Forbes: An Inflated $17 Billion Talking Point From The DOL
An Inflated $17 Billion Talking Point From The DOL
Capital Flows Contributor
Dr. Lewis is a finance professor at Vanderbilt’s Owen School of Business and formerly the SEC’s chief economist.
For the past five years, the Department of Labor (DOL) has pushed to expand the definition of “fiduciary” under ERISA, the 1975 law governing pension plans, to include all financial professionals who provide investment advice to sponsors of and investors in IRAs, including brokers who are paid commissions. This decision could lead to higher fees for investors, and decrease their choice of investment products and competition for their business.
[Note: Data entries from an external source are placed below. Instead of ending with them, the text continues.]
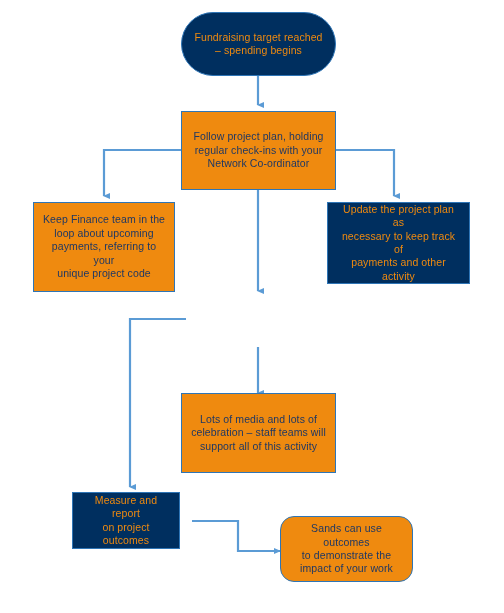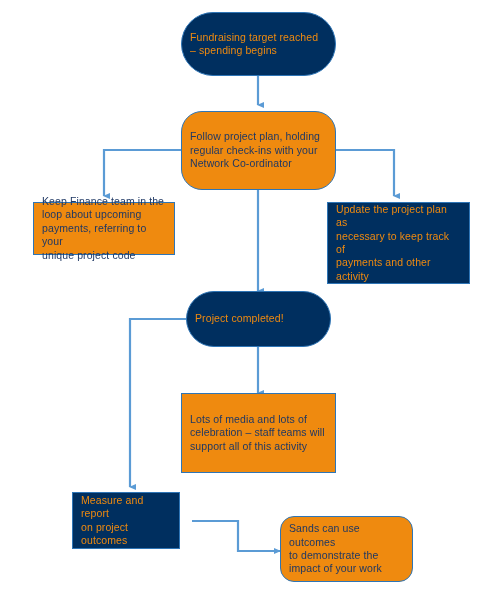--- a/index.html
+++ b/index.html
@@ -32,7 +32,7 @@
     display: flex;
     align-items: center;
     justify-content: center;
-    text-align: left;
+    text-align: center;
     padding: 4px 8px;
     line-height: 1.28;
     font-size: 10.5px;

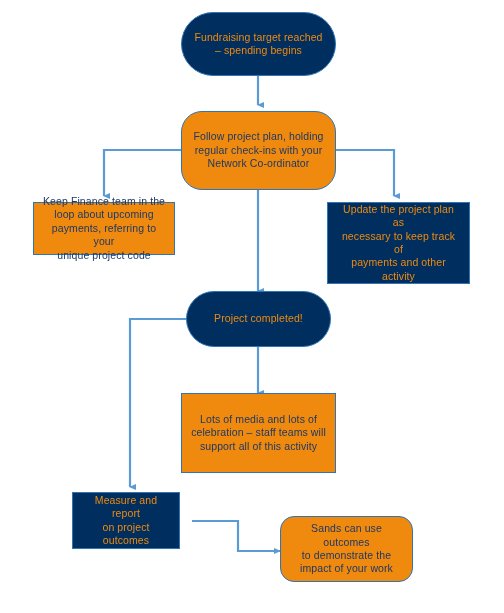--- a/index.html
+++ b/index.html
@@ -101,7 +101,7 @@
 – spending begins</span>
   </div>
 
-  <div class="node fill-orange shape-rect" style="left:181px; top:111px; width:155px; height:79px;border-radius:21px;">
+  <div class="node fill-orange shape-rect" style="left:181px; top:111px; width:155px; height:79px;">
     <span class="node-text">Follow project plan, holding
 regular check-ins with your
 Network Co-ordinator</span>

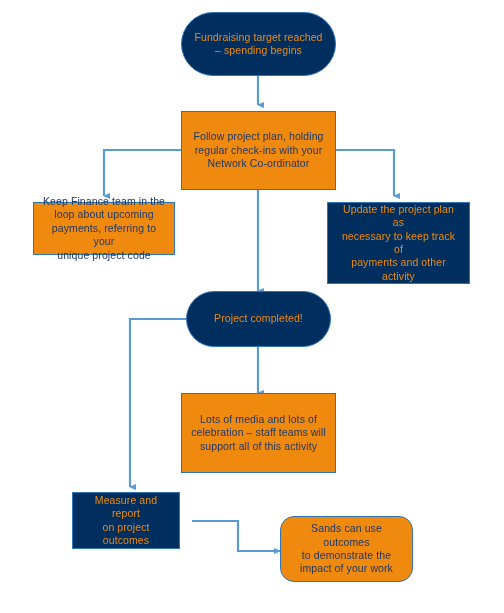--- a/index.html
+++ b/index.html
@@ -107,7 +107,7 @@
 Network Co-ordinator</span>
   </div>
 
-  <div class="node fill-orange shape-rect" style="left:33px; top:202px; width:142px; height:53px;">
+  <div class="node fill-orange shape-rect" style="left:33px; top:202px; width:142px; height:90px;">
     <span class="node-text">Keep Finance team in the
 loop about upcoming
 payments, referring to your

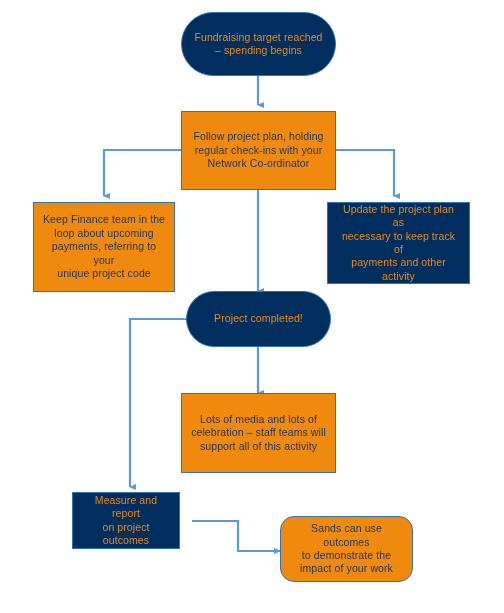--- a/index.html
+++ b/index.html
@@ -120,9 +120,6 @@
 payments and other activity</span>
   </div>
 
-  <div class="node fill-navy shape-stadium" style="left:186px; top:291px; width:145px; height:56px;">
-    <span class="node-text">Project completed!</span>
-  </div>
 
   <div class="node fill-orange shape-rect" style="left:181px; top:393px; width:155px; height:80px;">
     <span class="node-text">Lots of media and lots of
The DOL initially proposed a rulemaking in 2010, which prompted strong bipartisan objections from Congress regarding potential harm to investors. The DOL ultimately withdrew its initial proposal with a promise to conduct additional economic analysis. With time running out on the Administration, the DOL re-proposed a fiduciary duty rulemaking in April of this year and has stated that it plans to finalize the rulemaking in early 2016.
Unreliable claims
To drum up support for the proposal, the White House and the DOL have repeatedly claimed that conflicted advice from brokers costs investors $17 billion a year. This figure, which first appeared in a report prepared for the White House by its Council of Economic Advisers (CEA) early this year, has featured prominently in the administration’s narrative to justify moving forward with the proposal—despite a number of significant concerns about the reliability of the estimate and the results-oriented process that produced it.
To reach its estimate, CEA asserts that several academic studies show that assets subject to broker commissions underperform similar products sold directly to investors (that is, without a broker and without a sales load) by approximately 1%. CEA then states that because there are roughly $1.7 trillion of assets in IRAs that are impacted by conflicted advice from brokers, therefore there is a $17 billion (1% of $1.7 trillion) drag on investment performance for customers who choose to use a broker instead of transacting directly with a fund.
Unfortunately, CEA’s economic analysis leaves a number of critical questions unanswered.
To begin with, none of the research cited by CEA analyzes the performance of mutual funds held in annuities, yet more than one-third ($610 billion) of the above-mentioned $1.7 trillion pool of retirement assets is comprised of mutual funds sold through variable annuities. That discrepancy should be addressed.
PROMOTED
UNICEF USA BRANDVOICE | Paid Program
Pandemic Puts Polio Fight On Pause, Stoking Fears Of A Comeback
Civic Nation BRANDVOICE | Paid Program
6 Ways Voter Engagement Leaders Are Mobilizing College Students During COVID-19
Grads of Life BRANDVOICE | Paid Program
Racial And Economic Justice: Steps In The Right Direction
CEA’s conclusions also ignore the fact that, with just one exception, none of the academic studies cited takes into account the asset-weighted performance of broker-sold funds. As a consequence, the report paints an incomplete and misleading picture of fund performance.
For context, a non-asset weighted study examining nine funds each with $1 million invested yielding a 1% percent return and one fund with $10 million invested yielding a 10% percent return would show an average return of 1.8%. But, an asset-weighted study looking at the same 10 funds would show an average return of 5.7%. By ignoring which funds investors actually invest in, the report fails to achieve its stated objective of measuring the market-wide impact of conflicted advice in retirement accounts.
Furthermore, the data comprising most of the studies relied on by CEA is from the late 1990s and early 2000s, when there was little overlap in the marketing and sales of broker-sold funds and no-load funds. The competitive landscape is very different today, with 90% of front-load funds also having no-load classes. Moreover, from 1990 to 2013, front-end sales loads declined by more than 75%.
Recent data suggests a different outcome
Given these changes in the fund markets, it is unsurprising that recent data suggests a very different outcome than the studies relied upon by the CEA. For example, Professor Jonathan Reuter of Boston College, who authored one of the earlier studies cited by CEA, recently issued an updated analysis revisiting mutual fund performance based on more recent data from 2003 to 2012, which concluded that broker-sold funds only underperform no-load funds by an average of 18 basis points—a far cry from the 100 basis point difference touted by CEA in its report.
You don’t have to be an economist to recognize the Administration’s $17 billion talking point significantly overestimates the costs, if any, to investors relying on the “conflicted advice” of brokers. And you don’t have to be a regulator to recognize that an independent and objective economic analysis should be performed during the public comment process, especially when the regulatory agency making the decision is not a subject matter expert. This is particularly true here given the significant impact that the rulemaking will have on tens of millions of investors.